[Supplied records — start]

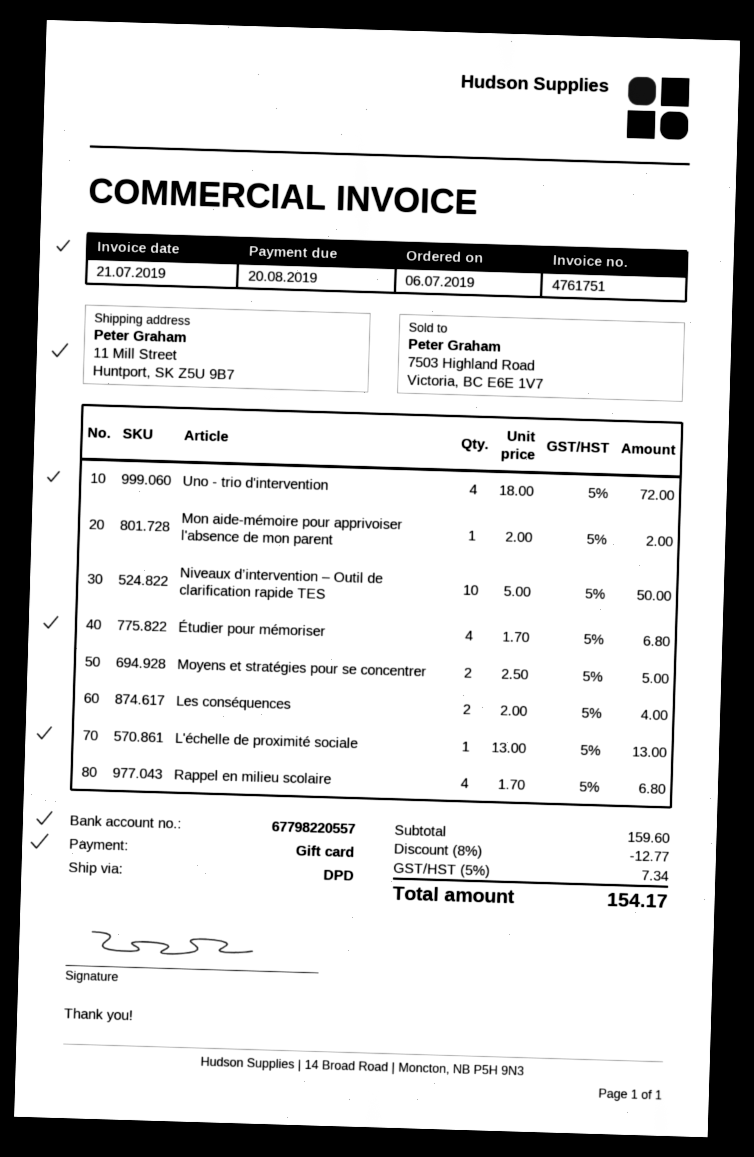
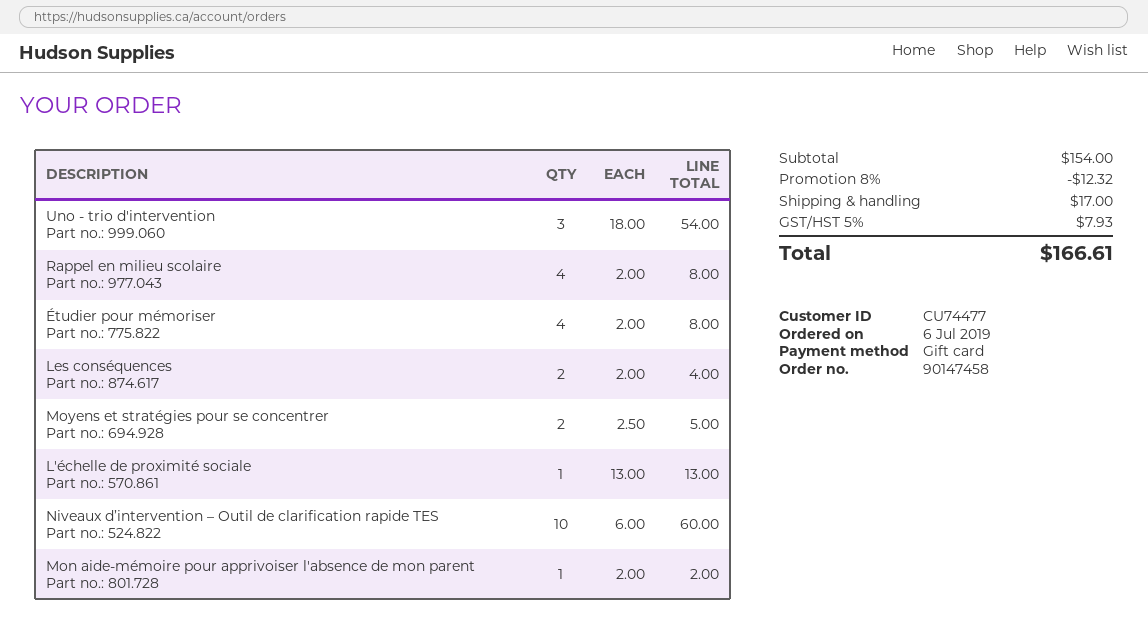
Uno - trio d'intervention: 4 x 18.00 = 72.00 -> 3 x 18.00 = 54.00
Niveaux d’intervention – Outil de clarification rapide TES: 10 x 5.00 = 50.00 -> 10 x 6.00 = 60.00
Étudier pour mémoriser: 4 x 1.70 = 6.80 -> 4 x 2.00 = 8.00
Rappel en milieu scolaire: 4 x 1.70 = 6.80 -> 4 x 2.00 = 8.00
subtotal: 159.60 -> 154.00
discount: 8% = 12.77 -> 8% = 12.32
shipping: none -> 17.00
tax: 5% = 7.34 -> 5% = 7.93
total: 154.17 -> 166.61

[Supplied records — finish]

| Brief |
What is the number of lines above that contain "intervention"? Reply with that number only.

| Result |
2